(EXERCISE MATERIAL Opens)

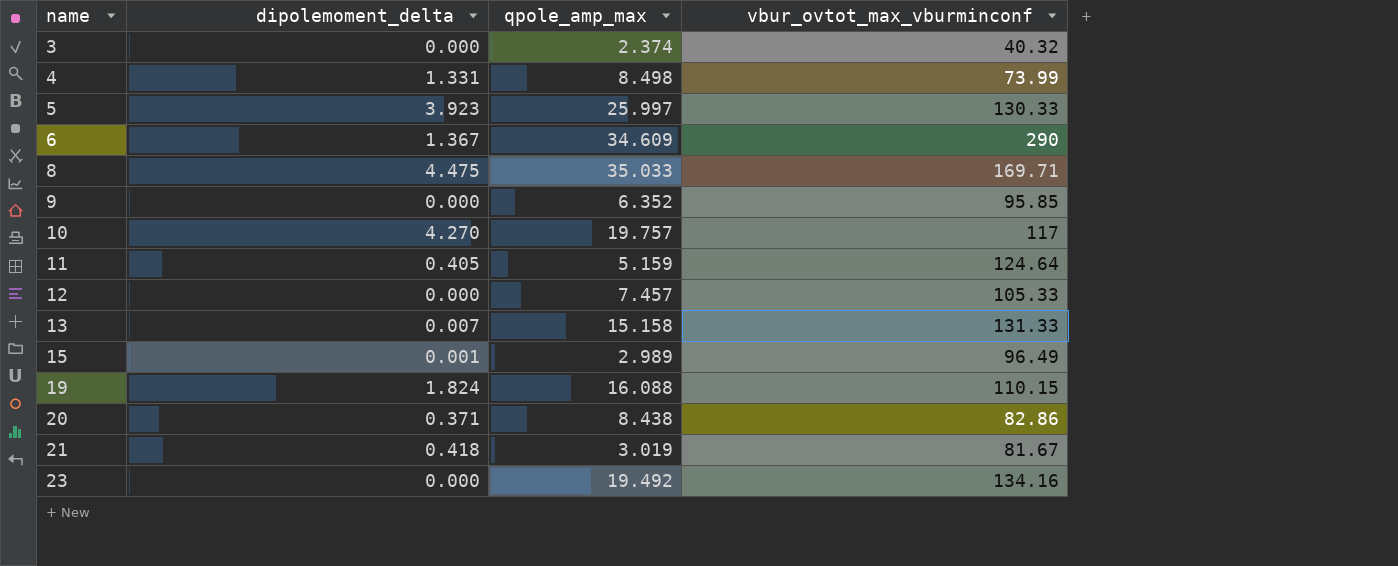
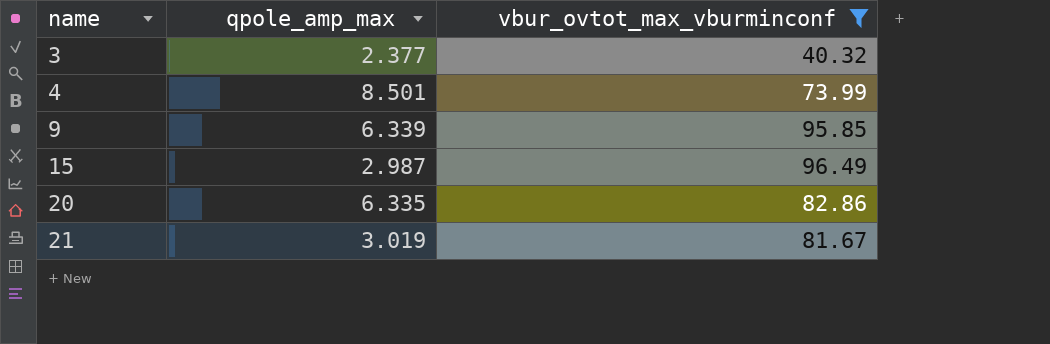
filter: none -> vbur_ovtot_max_vburminconf <= 96.49
column dipolemoment_delta | position: 2 -> none
3 | qpole_amp_max: 2.374 -> 2.377
4 | qpole_amp_max: 8.498 -> 8.501
9 | qpole_amp_max: 6.352 -> 6.339
15 | qpole_amp_max: 2.989 -> 2.987
20 | qpole_amp_max: 8.438 -> 6.335

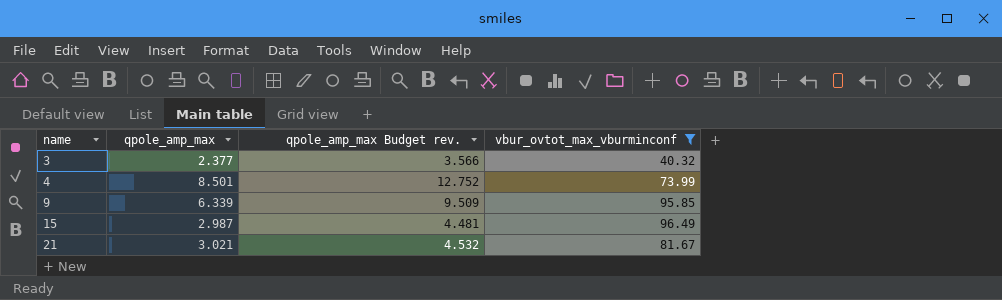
column qpole_amp_max Budget rev. | formula: none -> [qpole_amp_max] * 1.5
row 20: 6.335 | 82.86 -> none
21 | qpole_amp_max: 3.019 -> 3.021

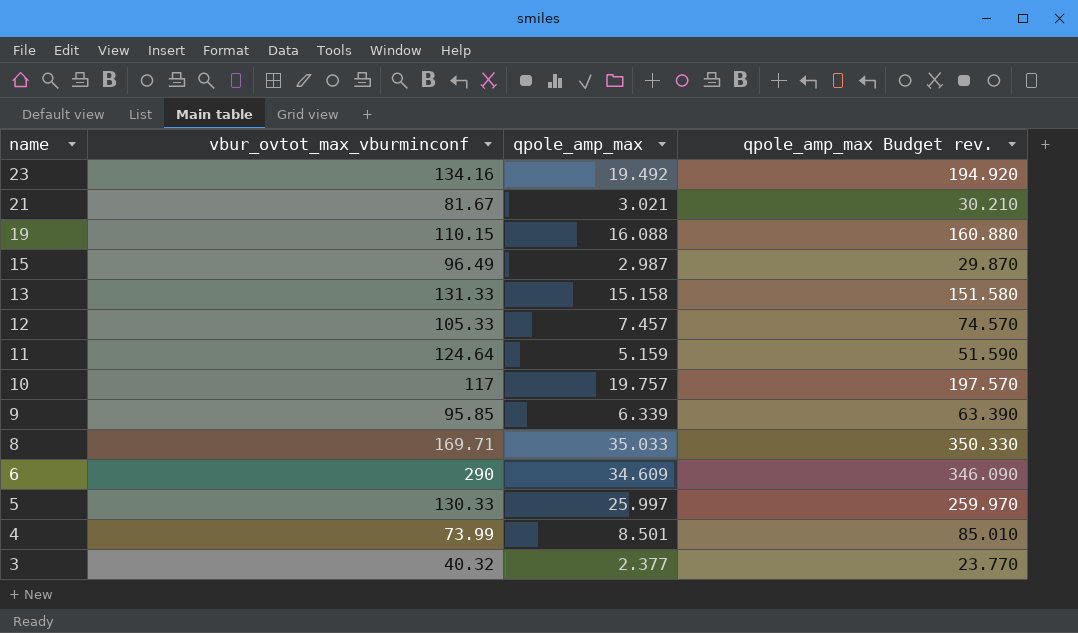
filter: vbur_ovtot_max_vburminconf <= 96.49 -> none
row order: name ascending -> name descending
column vbur_ovtot_max_vburminconf | position: 4 -> 2
column qpole_amp_max Budget rev. | formula: [qpole_amp_max] * 1.5 -> [qpole_amp_max] * 10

(EXERCISE MATERIAL Closes)

> [EXERCISE DESCRIPTION]:
Reproduce each entry precisely. Leave the pictures out.

> [RESPONSE]:
filter: none -> vbur_ovtot_max_vburminconf <= 96.49
column dipolemoment_delta | position: 2 -> none
3 | qpole_amp_max: 2.374 -> 2.377
4 | qpole_amp_max: 8.498 -> 8.501
9 | qpole_amp_max: 6.352 -> 6.339
15 | qpole_amp_max: 2.989 -> 2.987
20 | qpole_amp_max: 8.438 -> 6.335

column qpole_amp_max Budget rev. | formula: none -> [qpole_amp_max] * 1.5
row 20: 6.335 | 82.86 -> none
21 | qpole_amp_max: 3.019 -> 3.021

filter: vbur_ovtot_max_vburminconf <= 96.49 -> none
row order: name ascending -> name descending
column vbur_ovtot_max_vburminconf | position: 4 -> 2
column qpole_amp_max Budget rev. | formula: [qpole_amp_max] * 1.5 -> [qpole_amp_max] * 10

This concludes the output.